### Required action
The line containing "-111,20 +111,6 @@" marks the end; return exactly every line from the start of the records up to and including it, but no pictures.

--- Supplied data Enclosed Below ---

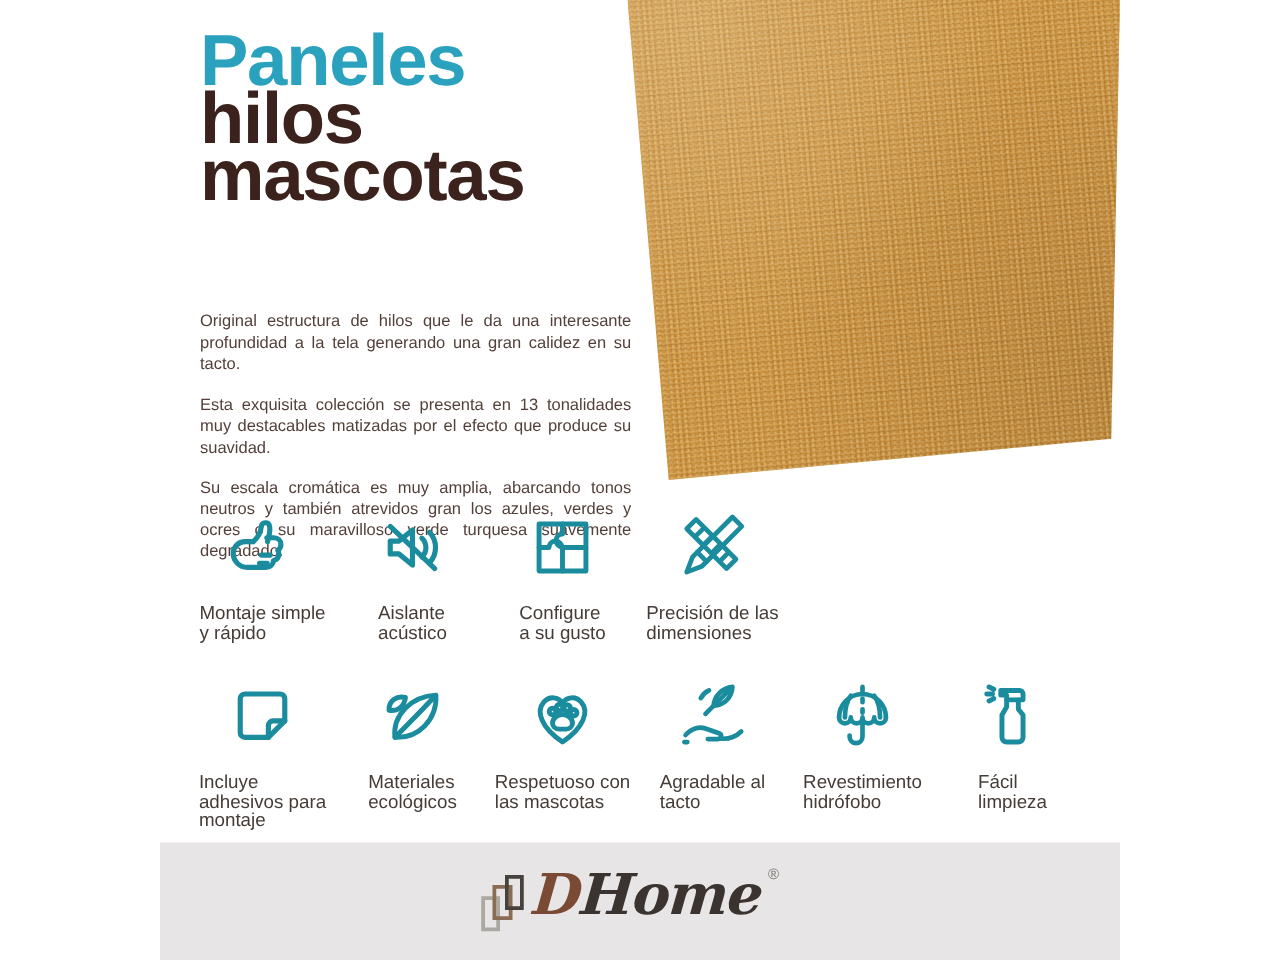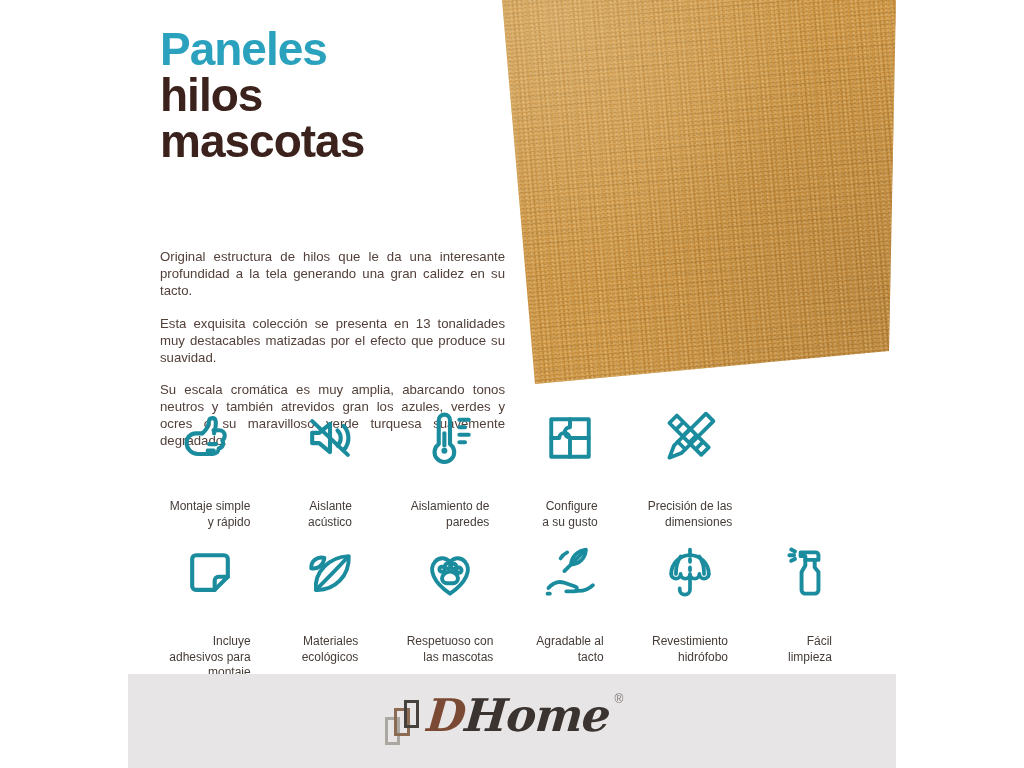--- a/index.html
+++ b/index.html
@@ -22,7 +22,7 @@
           background-size:5px 4px,auto,auto,auto,auto,auto;}
 
   
-  .title{position:absolute;left:160px;top:26px;font-weight:bold;font-size:46px;line-height:46px;
+  .title{position:absolute;left:160px;top:26px;font-weight:bold;font-size:58px;line-height:46px;
          letter-spacing:-1px;}
   .title .accent{color:var(--accent);}
   .title .dark{color:var(--title-dark);}

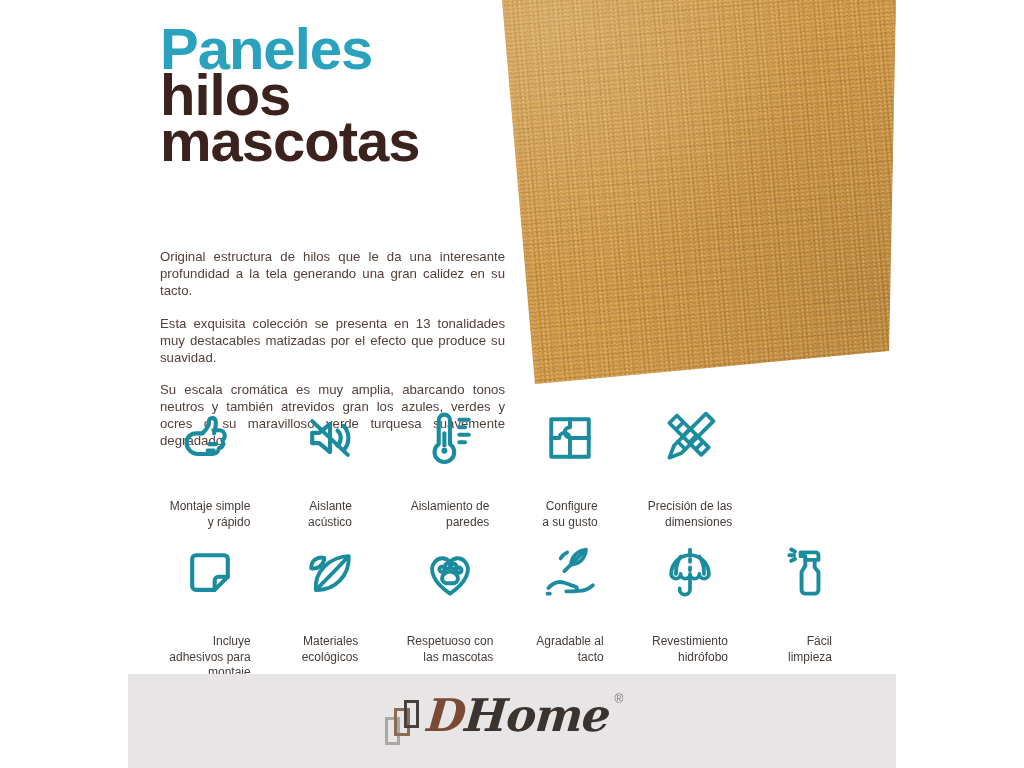--- a/index.html
+++ b/index.html
@@ -39,7 +39,7 @@
   .fcell{width:120px;display:flex;flex-direction:column;align-items:center;}
   .icon-box{height:64px;display:flex;align-items:center;justify-content:center;color:var(--icon);}
   .icon-box svg{width:60px;height:60px;}
-  .flabel{margin-top:29px;font-size:12px;line-height:15.5px;text-align:right;
+  .flabel{margin-top:13px;font-size:15px;line-height:15.5px;text-align:left;
           white-space:pre-line;color:var(--label);}
 
   

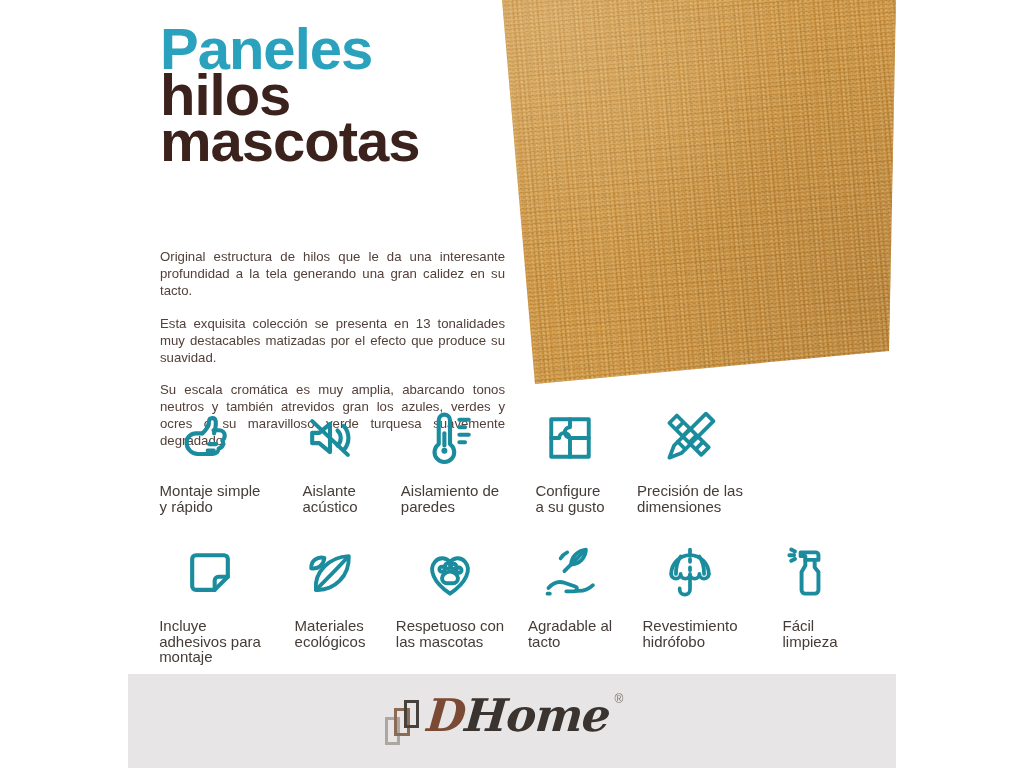--- a/index.html
+++ b/index.html
@@ -111,20 +111,6 @@
 acústico</div>
       </div>
 
-      <div class="fcell">
-        <div class="icon-box">
-          <svg viewBox="0 0 64 64">
-              <g fill="none" stroke="currentColor" stroke-width="4.4" stroke-linecap="round" stroke-linejoin="round">
-            <path d="M20 38.5V13a6 6 0 0 1 12 0v25.5a10.5 10.5 0 1 1-12 0z"></path>
-            <path d="M26 27v13"></path>
-            <circle cx="26" cy="45.5" r="3.2" fill="currentColor" stroke="none"></circle>
-            <path d="M42 12.5h10M42 20.5h6M42 28.5h10M42 36.5h6"></path>
-          </g>
-            </svg>
-        </div>
-        <div class="flabel">Aislamiento de
-paredes</div>
-      </div>
 
       <div class="fcell">
         <div class="icon-box">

--- End of Enclosed Supplied data ---

### Result of this exercise
--- a/index.html
+++ b/index.html
@@ -22,7 +22,7 @@
           background-size:5px 4px,auto,auto,auto,auto,auto;}
 
   
-  .title{position:absolute;left:160px;top:26px;font-weight:bold;font-size:46px;line-height:46px;
+  .title{position:absolute;left:160px;top:26px;font-weight:bold;font-size:58px;line-height:46px;
          letter-spacing:-1px;}
   .title .accent{color:var(--accent);}
   .title .dark{color:var(--title-dark);}

--- a/index.html
+++ b/index.html
@@ -39,7 +39,7 @@
   .fcell{width:120px;display:flex;flex-direction:column;align-items:center;}
   .icon-box{height:64px;display:flex;align-items:center;justify-content:center;color:var(--icon);}
   .icon-box svg{width:60px;height:60px;}
-  .flabel{margin-top:29px;font-size:12px;line-height:15.5px;text-align:right;
+  .flabel{margin-top:13px;font-size:15px;line-height:15.5px;text-align:left;
           white-space:pre-line;color:var(--label);}
 
   

--- a/index.html
+++ b/index.html
@@ -111,20 +111,6 @@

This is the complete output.